I started running in the spring of 1966 to get in shape for a ski season. At sixteen, I ran an all-comers meet joggers’ mile that summer in around 5:10-15. This was in July sometime, with about three month of running three miles almost every day. I turned out for cross-country the fall of my senior year and was the top runner on a not-very-good team in my second race. Then, I ran track that spring, shortly moving to the two-mile quickly. I knew from my prior attempts in other sports I was not very quick or fast. And, somewhere during this time and once I realized I was going to pursue running after high school, I think I had the notion that someday I would run the Boston Marathon.
I graduated from Cornell in June 1971 after a successful college career. I placed third in the 1970 NCAA 6 mile, after a strong cross country season the prior fall. Unfortunately, I was injured near the beginning of my senior outdoor track season. But I had my sights set on national-class running after college.
After graduation, I headed to the San Francisco Bay area to find a job in a hospital in order to meet my two-year obligation as a conscientious objector. I ended up living on the Peninsula from the fall of 1971 to the fall of 1973. I lived in the San Mateo/Burlingame area. There were plenty of runners in the area. Jack Leydig was the head of the West Valley Track Club and provided contact with many of them: Tom Laris, Jim Dare, Don Kardong, Duncan Macdonald, Greg Brock, Bill Clark, Peter Duffy, Alvaro Mejia, Domingo Tibaduiza, among others.
My workdays consisted of waking up at about 05:30, running five miles to work, working, jogging about a mile home, napping, working out, eating dinner, then going to sleep. Weekends I enjoyed driving to other places to run: Golden Gate Park, Stanford and Woodside, Tiburon were some of my favorites. This schedule toughened me. I competed in some cross country and road races, running my first marathon in December in Petaluma and winning in 2:23:44, then a fast ten-miler in February.
It was an Olympic year (1972) and I had qualified for the marathon trials. I don’t recall what the standard was for the 10K, but I think I qualified for that race in the spring. I recall running pretty well at a race in Santa Barbara. My employer, Peninsula Hospital in San Mateo – and the draft board – allowed me to take leave (I think in May sometime) to get ready for the trials. I moved home to Eugene and focused on training.
I ran in the AAU National Championships in Seattle a couple of weeks prior to the Trials in Eugene. They were held separately back then. I ran 8th, but the sixth American in a fast race. My 28:35 gave me a qualifying time for the Olympics; something that was needed if a country was sending three in each event.
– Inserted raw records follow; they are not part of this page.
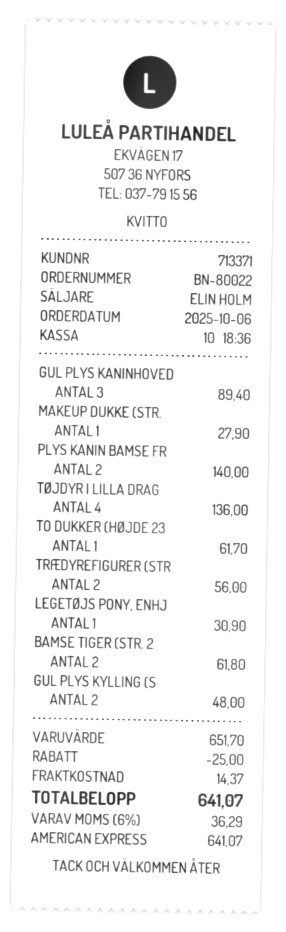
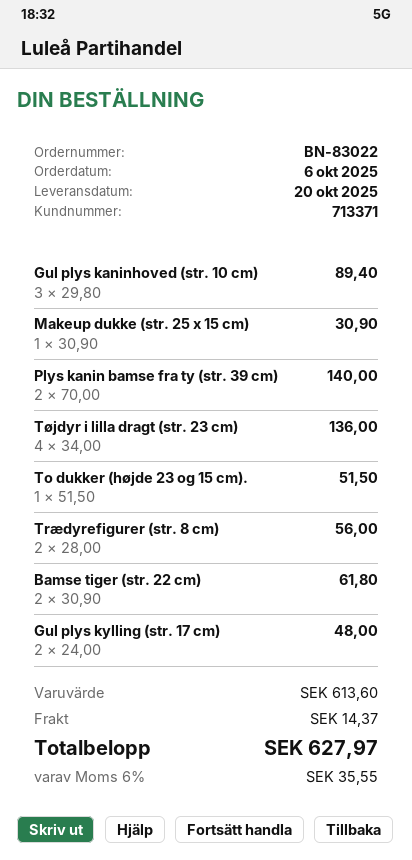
order number: BN-80022 -> BN-83022
MAKEUP DUKKE (STR.: 1 for 27.90 -> 1 for 30.90
TO DUKKER (HØJDE 23: 1 for 61.70 -> 1 for 51.50
LEGETØJS PONY, ENHJ: 1 for 30.90 -> none
subtotal: 651.70 -> 613.60
discount: 25.00 -> none
tax: 6% = 36.29 -> 6% = 35.55
total: 641.07 -> 627.97

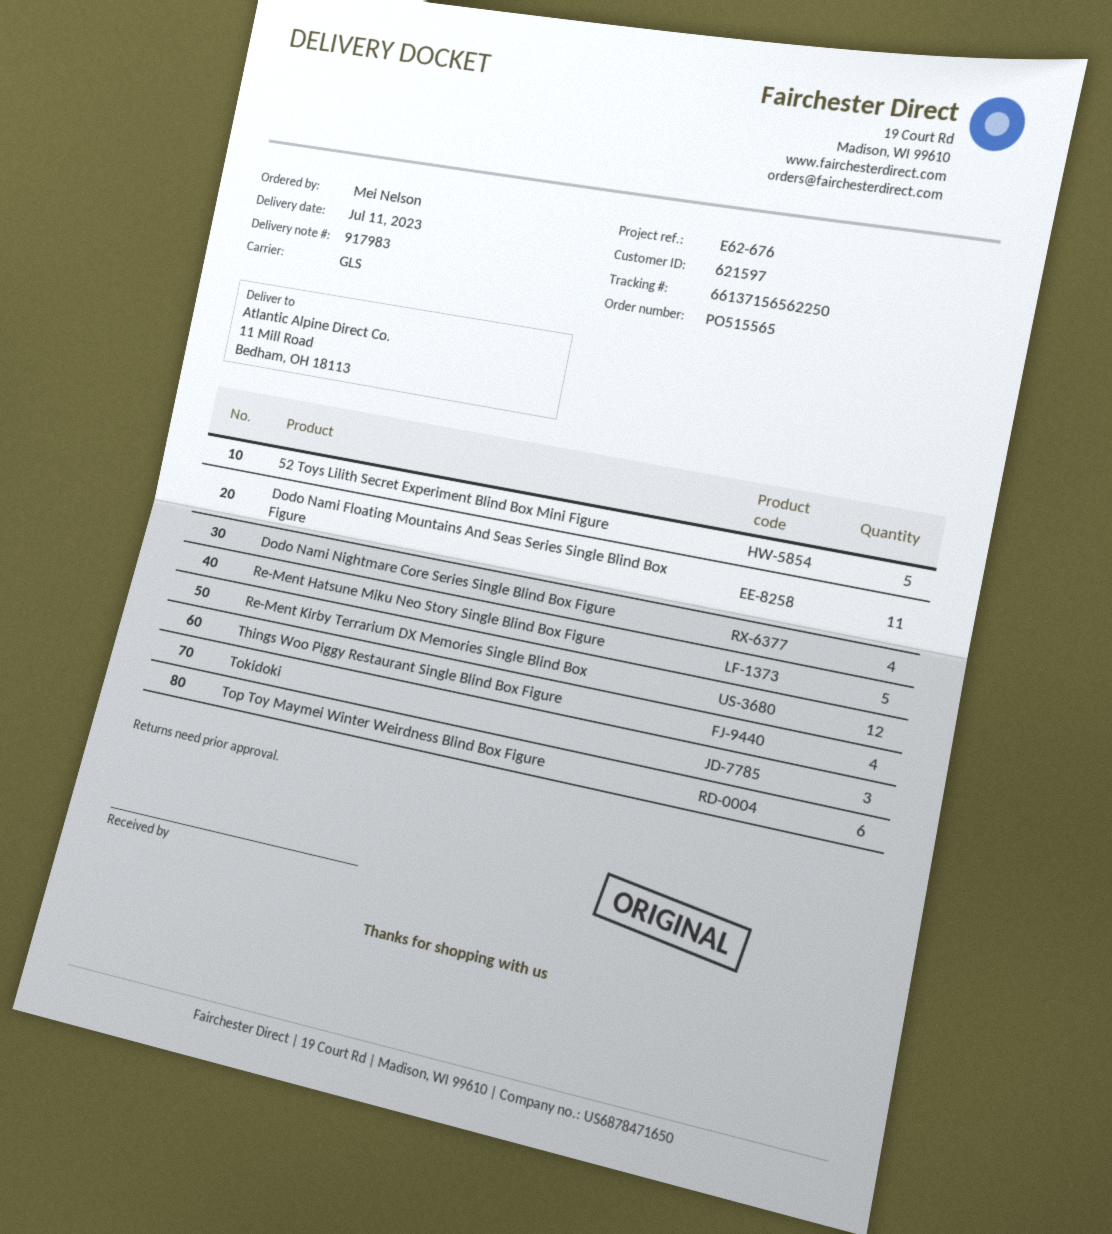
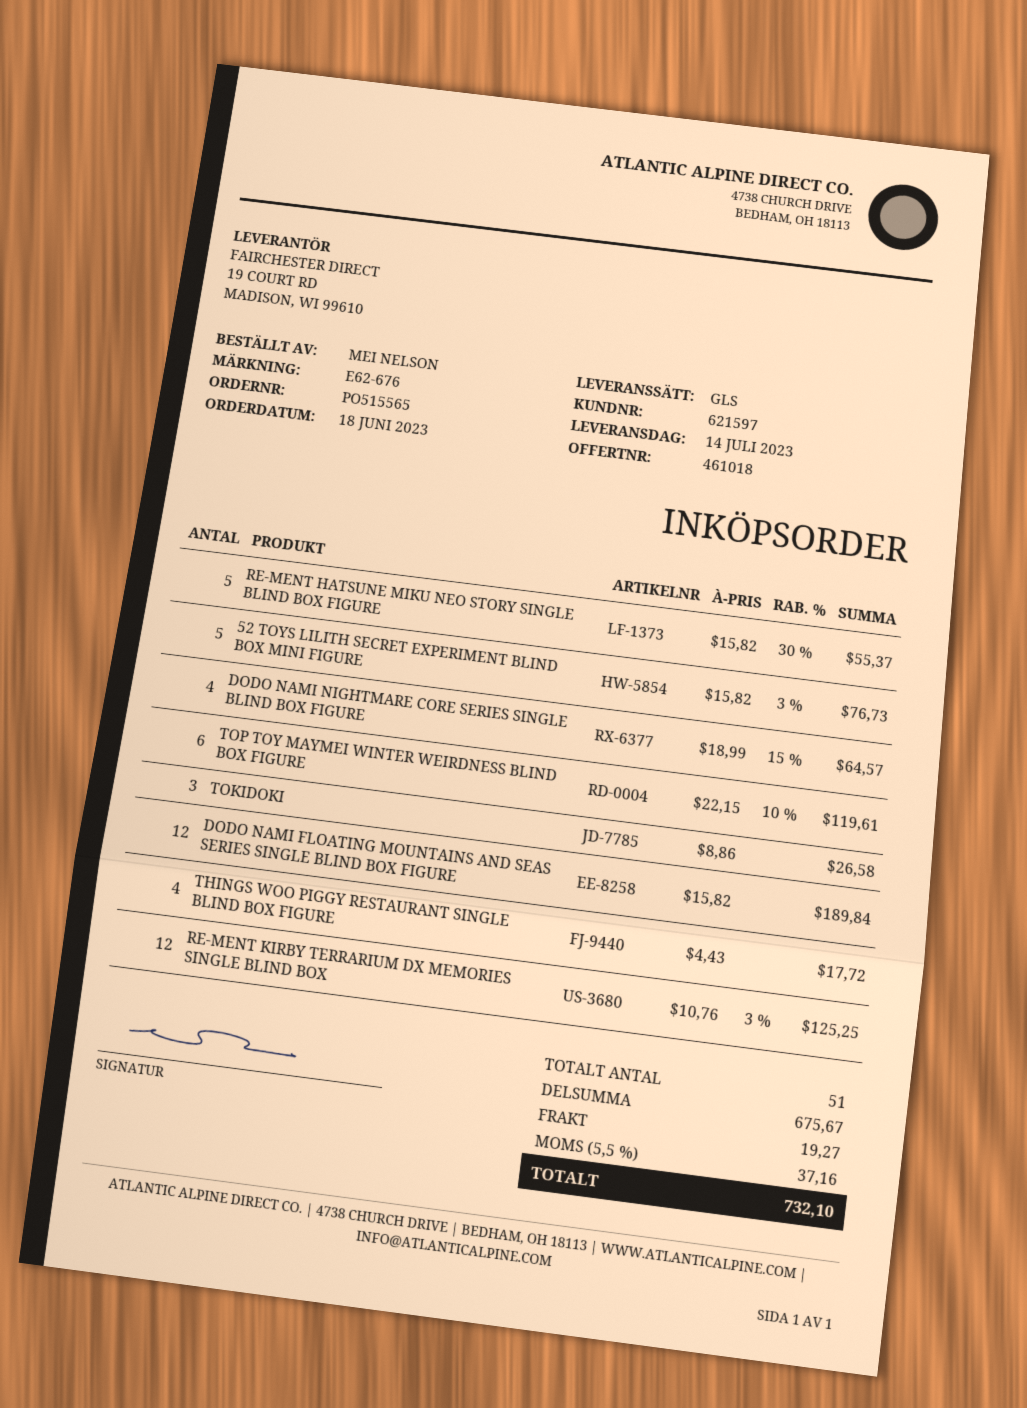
delivery date: 2023-07-11 -> 2023-07-14
Dodo Nami Floating Mountains And Seas Series Single Blind Box Figure: 11 -> 12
I made the team! A different story, as I am trying to write about the long path that led up to Boston. I got the okay to train, and not return to the job in the Bay Area. Plus, I got ‘credit’ on my two years of service for the time I was on the team. So, the Trials ended in mid-July, and I focused on the 10K. Trained in Eugene, then travelled to Maine where the team assembled and trained for a couple of weeks, then to Oslo for more training and some pre-Olympic competition. The Olympics in Munich were in early September, so from May through most of September, I was just a runner focused on training, etc. Spending time around some more experienced runners was a big help. I recall seeing Kenny Moore do a 30-mile run in Oslo in his preparation for the Munich marathon. He twice did a 15-mile out-and-back run to cover the distance. I was impressed.
From Six Months Out
I ran my second marathon in the early day OTC (Oregon Track Club) marathon upon return to Eugene on October 1. Steve Savage and I ran it as a workout of sorts, tying in 2:25:11. The course was on the bike paths along the river. We were fit! Then back to the Bay Area to live the routine I described above. Continued training and racing. I ran four races the remainder of the year. Perhaps noteworthy was a 20-mile road race in Sacramento in 1:43:00, running most of it by myself.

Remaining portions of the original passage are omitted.